Una recente indagine promossa da Adiconsum rivela che in quasi tre quarti delle suole italiane esiste un'aula di informatica, spesso anche ben attrezzata. Ma l'accesso e l'uso da parte degli studenti sono molto ridotti.

Autore: Redazione ImpresaCity

Sono stati diffusi da Adiconsum i risultati di una recente inchiesta condotta su un campione di 1.570 studenti, 523 genitori e 299 insegnanti. Ciò che emerge è che in quasi tre quarti degli istituti scolastici italiani è presente un'aula di informatica, ma che l'uso e l'accesso da parte degli studenti è ridotto.
I dati sottolineano inoltre come quasi la totalità degli studenti italiani, il 97%, dispongano di un computer a casa, ma che è usato principalmente per attività di intrattenimento, dai videogiochi alla musica, dai video al social networking.
Anche gli insegnanti dichiarano di avere buona dimestichezza con il mezzo informatico: il 94% dichiara di possederne uno, mentre la metà del campione si autodefinisce "competente" nell'uso del Pc e nella navigazione web.
Inoltre, come detto, i dati riportano che il 73,5% delle scuole italiane dispone di un'aula d'informatica e che circa il 66% degli istituti ha anche una connessione internet.
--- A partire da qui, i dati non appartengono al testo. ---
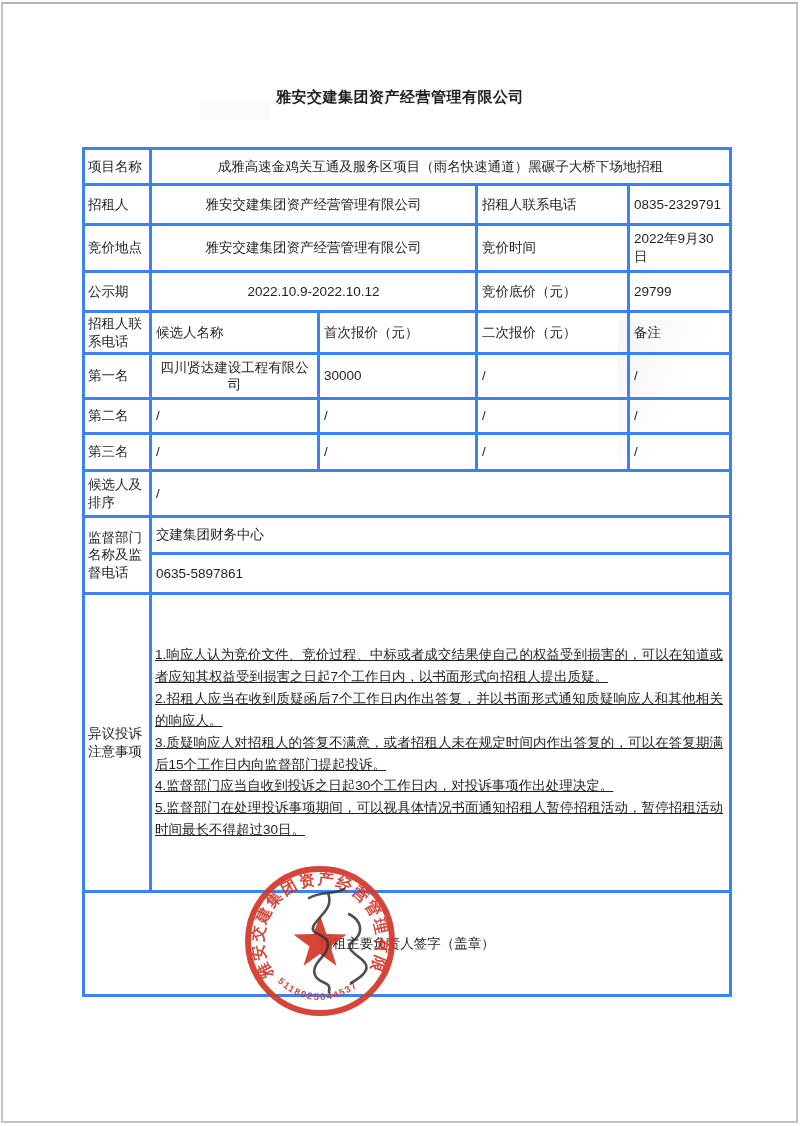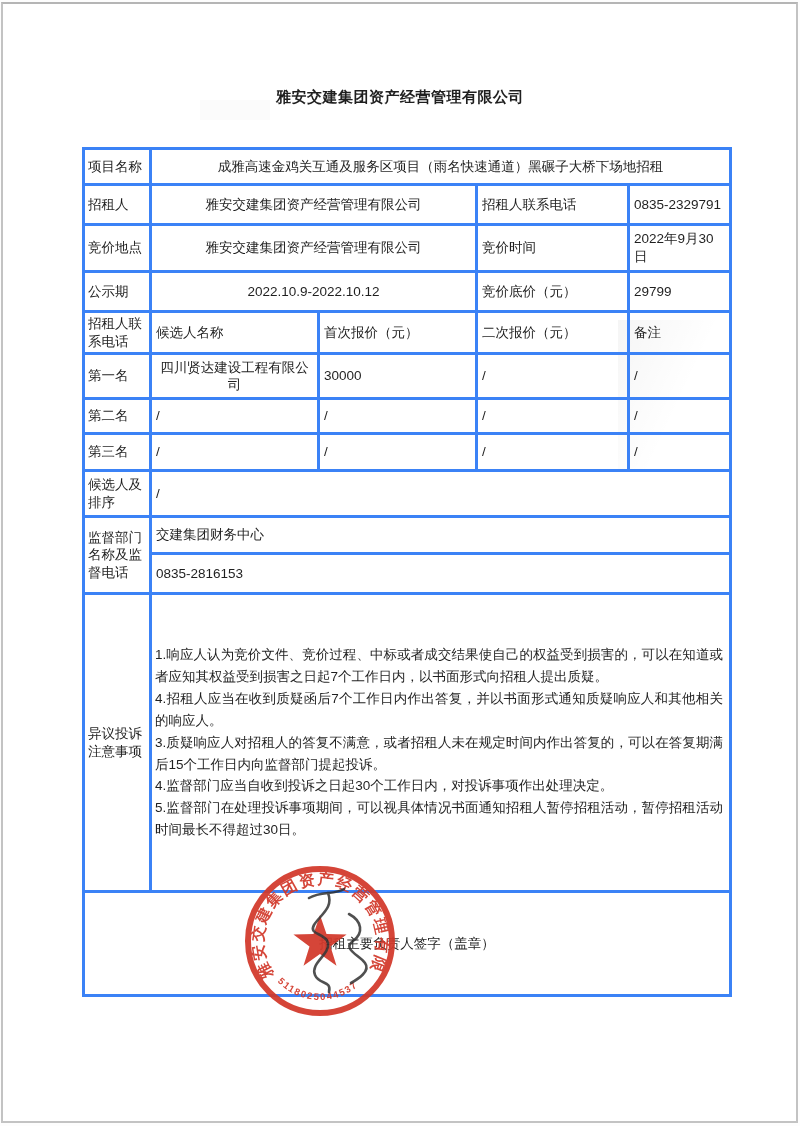--- a/index.html
+++ b/index.html
@@ -23,21 +23,21 @@
   }
   .doc-table td{
     border:3px solid #3b82f6;
     font-size:13.5px;line-height:1.3;
     padding:2px 4px;vertical-align:middle;
     overflow:hidden;
   }
   td.lab{padding-left:3px;padding-right:2px;}
   td.c{text-align:left;}
   td.l{text-align:center;}
-  .notice-cell{padding:6px 6px 6px 3px !important;}
+  .notice-cell{padding:6px 6px 6px 3px !important;text-decoration:underline;}
   .notice-item{font-size:13.5px;line-height:1.62;text-align:justify;}
   .sig-cell{padding-left:4px !important;}
   .seal{position:absolute;left:241px;top:862px;width:158px;height:158px;opacity:.93;}
   .seal text{font-weight:700;}
 </style>
 </head>
 <body>
 
 <div class="page-frame"></div>
 
@@ -109,27 +109,27 @@
   </tr>
   <tr style="height:46px">
     <td class="lab">候选人及排序</td>
     <td colspan="4" class="c">/</td>
   </tr>
   <tr style="height:37px">
     <td class="lab" rowspan="2">监督部门名称及监督电话</td>
     <td colspan="4" class="c">交建集团财务中心</td>
   </tr>
   <tr style="height:40px">
-    <td colspan="4" class="c">0835-2816153</td>
+    <td colspan="4" class="c">0635-5897861</td>
   </tr>
   <tr style="height:298px">
     <td class="lab">异议投诉注意事项</td>
     <td colspan="4" class="notice-cell">
       <div class="notice-item">1.响应人认为竞价文件、竞价过程、中标或者成交结果使自己的权益受到损害的，可以在知道或者应知其权益受到损害之日起7个工作日内，以书面形式向招租人提出质疑。</div>
-      <div class="notice-item">4.招租人应当在收到质疑函后7个工作日内作出答复，并以书面形式通知质疑响应人和其他相关的响应人。</div>
+      <div class="notice-item">2.招租人应当在收到质疑函后7个工作日内作出答复，并以书面形式通知质疑响应人和其他相关的响应人。</div>
       <div class="notice-item">3.质疑响应人对招租人的答复不满意，或者招租人未在规定时间内作出答复的，可以在答复期满后15个工作日内向监督部门提起投诉。</div>
       <div class="notice-item">4.监督部门应当自收到投诉之日起30个工作日内，对投诉事项作出处理决定。</div>
       <div class="notice-item">5.监督部门在处理投诉事项期间，可以视具体情况书面通知招租人暂停招租活动，暂停招租活动时间最长不得超过30日。</div>
     </td>
   </tr>
   <tr style="height:104px">
     <td colspan="5" class="l sig-cell">招租主要负责人签字（盖章）</td>
   </tr>
   </tbody>
 </table>

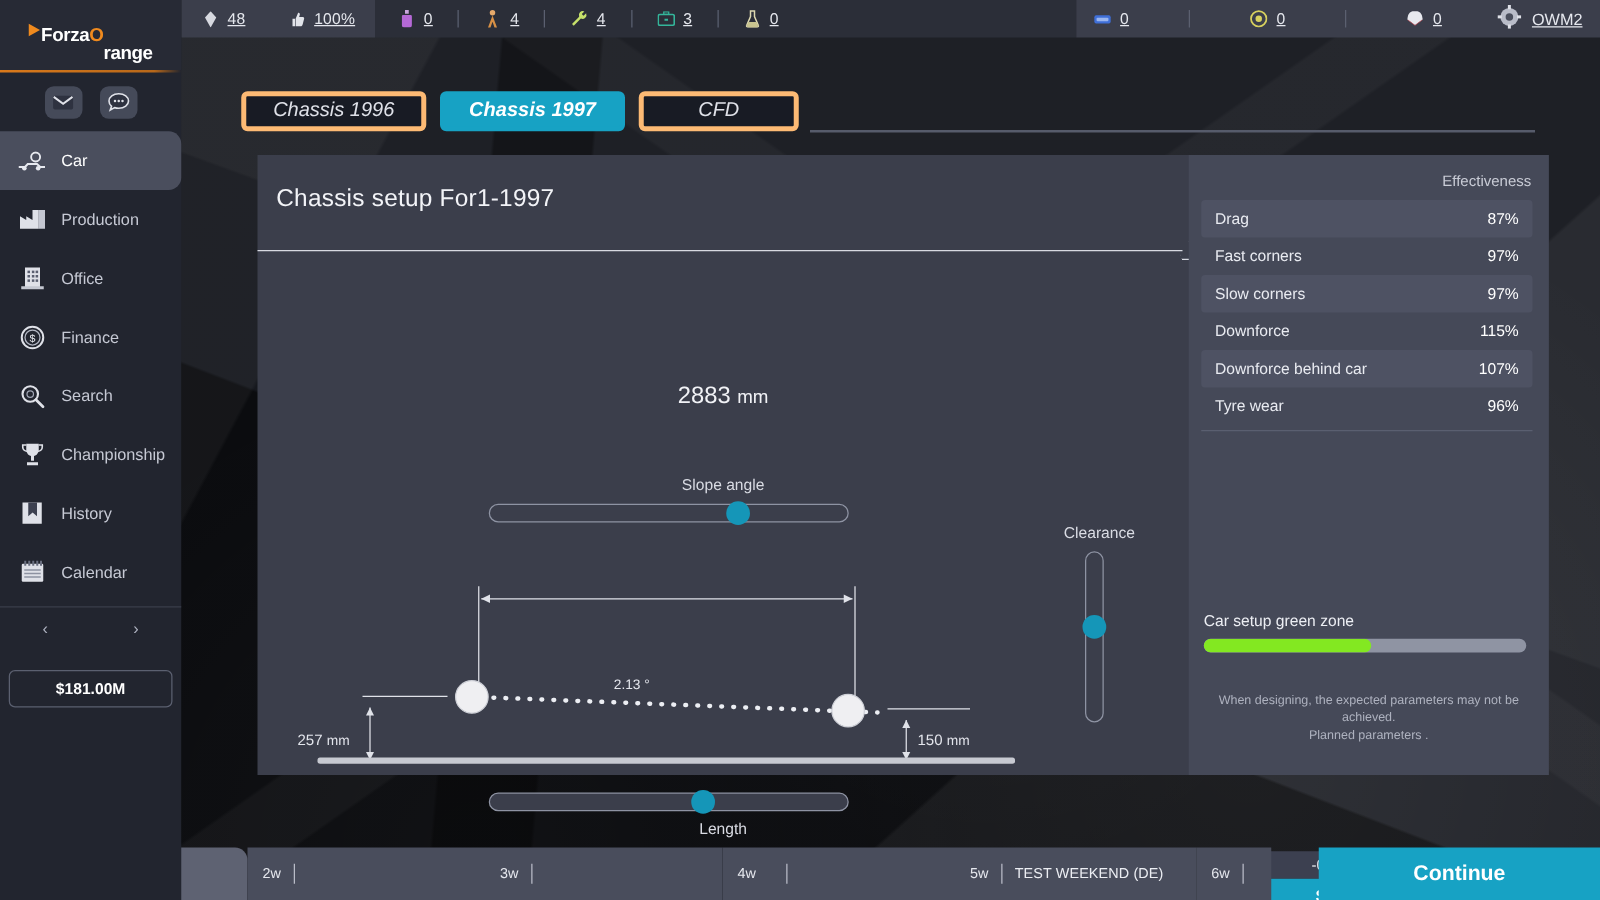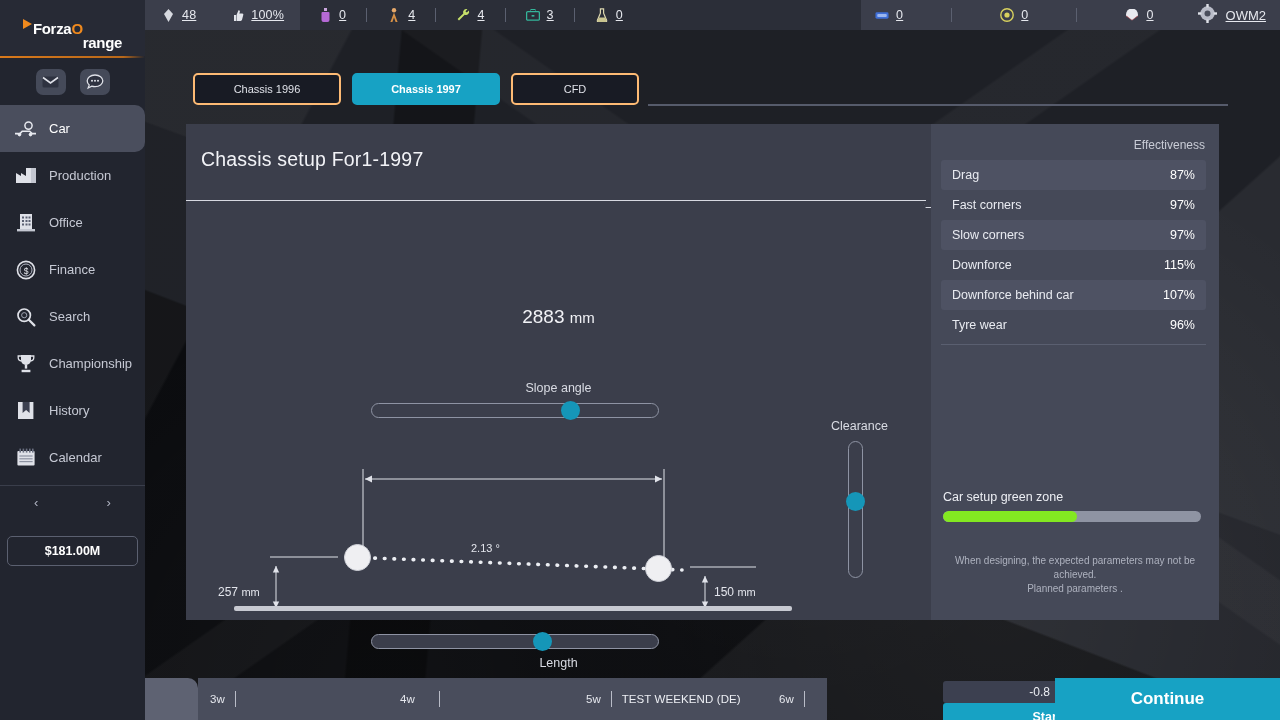--- a/index.html
+++ b/index.html
@@ -97,34 +97,34 @@
   
   #tabstrip{
     position:absolute; top:73px; left:193px; width:1035px; height:32px;
     display:flex; gap:11px; z-index:5;
   }
   #tabstrip::after{
     content:""; position:absolute; left:450px; right:0; bottom:-16px; height:1px;
   }
   .tab{
     height:32px; border-radius:5px; display:flex; align-items:center; justify-content:center;
-    font-size:11px; background:#181b24; border:2px solid #fdba74; color:#dfe1e8;
+    font-size:16px; background:#181b24; border:4px solid #fdba74; color:#dfe1e8;font-style:italic;
   }
   .tab.w1{ width:148px; }
   .tab.w2{ width:148px; }
   .tab.w3{ width:128px; }
   .tab.active{ background:#17a2c4; border-color:#17a2c4; color:#ffffff; font-weight:bold; }
   #tabbar-line{
     position:absolute; top:104px; left:648px; width:580px; height:2px;
     background:#565b6b; z-index:4;
   }
 
   
   #panel{
-    position:absolute; top:124px; left:186px; width:1033px; height:496px;
+    position:absolute; top:124px; left:206px; width:1033px; height:496px;
     background:#3b3e4b; z-index:5;
   }
   #panel-title{
     position:absolute; left:15px; top:24px; font-size:19.5px; color:#f2f3f7; letter-spacing:.2px;
   }
   #swatches{
     position:absolute; right:101px; top:27px; display:flex; gap:4px;
   }
   .sw{ width:15px; height:15px; border:1px solid #6a6f80; }
 
@@ -654,20 +654,24 @@
     <div id="start-research">Start research</div>
   </div>
 </div>
 
 <div id="timeline">
   <div class="tl-cell first">
     <span>1w-1996</span>
     <span class="mk"></span>
   </div>
   <div class="tl-cell" style="width:190px;">
+    <span>2w</span>
+    <span class="mk"></span>
+  </div>
+  <div class="tl-cell" style="width:190px;">
     <span>3w</span>
     <span class="mk"></span>
   </div>
   <div class="tl-cell" style="width:186px;gap:24px;">
     <span>4w</span>
     <span class="mk"></span>
   </div>
   <div class="tl-cell" style="width:193px;">
     <span>5w</span>
     <span class="mk"></span>

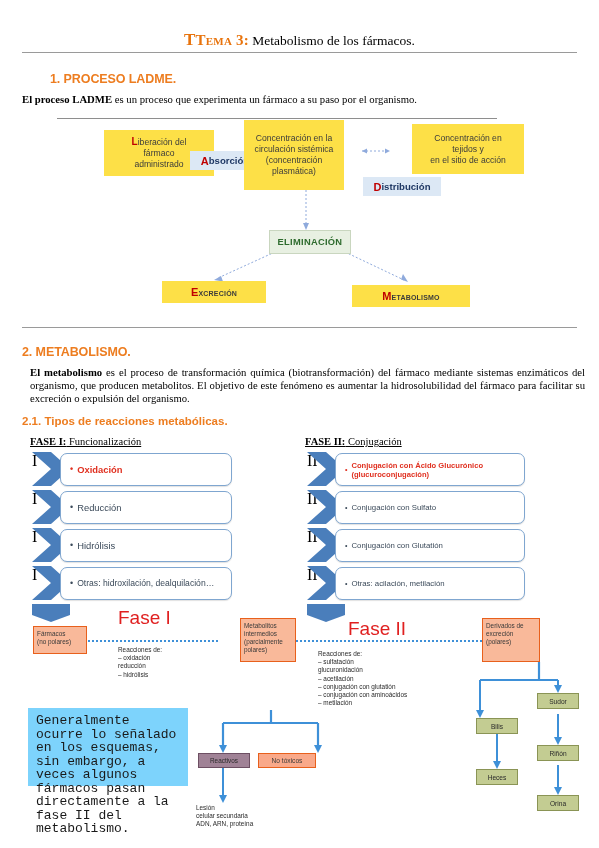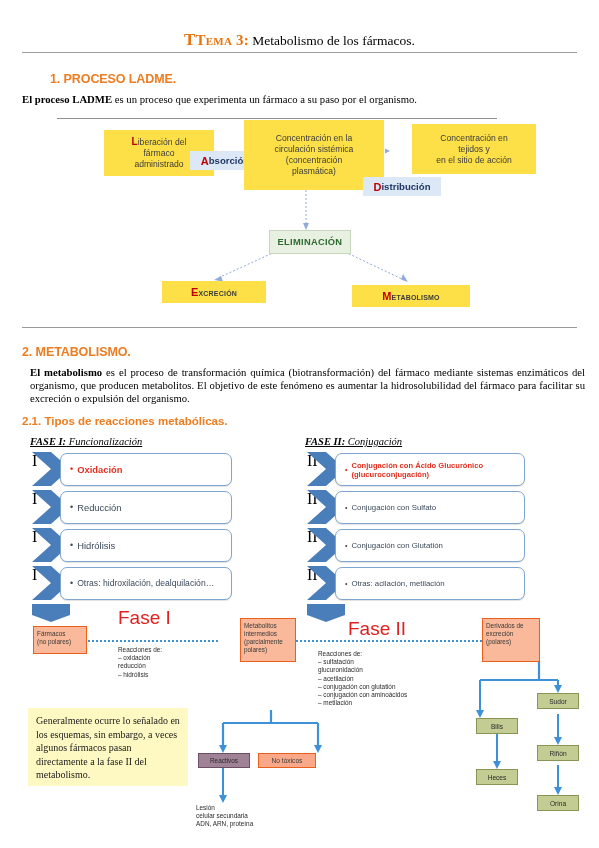--- a/index.html
+++ b/index.html
@@ -78,21 +78,21 @@
     border:1px solid #7fa6d0;border-radius:7px;background:#ffffff;
     box-shadow:0 1px 1px rgba(0,0,0,.12);
     display:flex;align-items:center;
     font-family:"Liberation Sans",sans-serif;
     color:#3b4a5a;font-size:9.4px;line-height:11px;
     padding-left:9px;padding-right:4px;
   }
   .cbox.hl{color:#E03020;font-weight:bold;}
   .bullet{margin-right:4px;font-size:9px;}
   .fase-label{
-    position:absolute;font-size:10.5px;font-weight:bold;font-style:italic;
+    position:absolute;font-size:10.5px;font-weight:bold;
   }
   .fase-label .u{text-decoration:underline;font-weight:normal;}
   .fase-label .bb{font-weight:bold;text-decoration:underline;}
 
   
   .botd{position:absolute;left:18px;top:600px;width:565px;height:230px;}
   .fase-title{
     position:absolute;color:#E02020;font-family:"Liberation Sans",sans-serif;
     font-size:19px;
   }
@@ -115,22 +115,22 @@
   .grbox{
     position:absolute;background:#C3CC92;border:1px solid #8a9455;
     font-family:"Liberation Sans",sans-serif;font-size:6.6px;color:#2a2a2a;
     display:flex;align-items:center;justify-content:center;box-sizing:border-box;
   }
   .minitext{
     position:absolute;font-family:"Liberation Sans",sans-serif;
     font-size:6.4px;line-height:8.2px;color:#2a2a2a;white-space:pre-line;
   }
   .notebox{
-    position:absolute;background:#fef9c3;
-    font-family:Liberation Serif, serif;font-size:10px;line-height:13.5px;
+    position:absolute;background:#7dd3fc;
+    font-family:Liberation Mono, monospace;font-size:13px;line-height:13.5px;
     color:#1a1a1a;padding:6px 8px;box-sizing:border-box;
   }
   .botsvg{position:absolute;left:0;top:0;width:565px;height:230px;overflow:visible;}
   .dotline{position:absolute;height:0;border-top:2px dotted #3E90D8;}
 </style>
 </head>
 <body>
 
 <div class="page">
 
@@ -172,30 +172,30 @@
         <span>fármaco</span><br>
         <span>administrado</span>
       </div>
     </div>
 
     <div class="bbox" style="left:168px;top:33px;width:62px;height:17px;">
       <span class="cap">A</span>
         <span>bsorción</span>
     </div>
 
-    <div class="ybox" style="left:222px;top:2px;width:140px;height:70px;">
+    <div class="ybox" style="left:222px;top:2px;width:100px;height:70px;">
       <div>
         <span>Concentración en la</span><br>
         <span>circulación sistémica</span><br>
         <span>(concentración</span><br>
         <span>plasmática)</span>
       </div>
     </div>
 
-    <div class="ybox" style="left:390px;top:6px;width:124px;height:50px;">
+    <div class="ybox" style="left:390px;top:6px;width:112px;height:50px;">
       <div>
         <span>Concentración en</span><br>
         <span>tejidos y</span><br>
         <span>en el sitio de acción</span>
       </div>
     </div>
 
     <div class="bbox" style="left:341px;top:59px;width:70px;height:17px;">
       <span class="cap">D</span>
         <span>istribución</span>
Da questo quadro parrebbe che la situazione sia molto buona.
Invece proseguendo nell'inchiesta risulta che solo una parte di studenti, il 35%, ha accesso a questa aula più di una volta a settimana, il 28% non più di una volta a settimana, mentre il 29% solo una volta al mese.
Altri dati evidenziano inoltre che solo il 33% degli insegnanti usa i supporti multimediali in allegato ai libri di testo, ma non più di una volta al mese.
Il problema di questo povero utilizzo delle risorse informatiche risiederebbe, nella maggioranza dei casi, nella scarsa abitudine degli insegnanti nell'applicazione pratica di queste tecnologie nella didattica di tutti i giorni.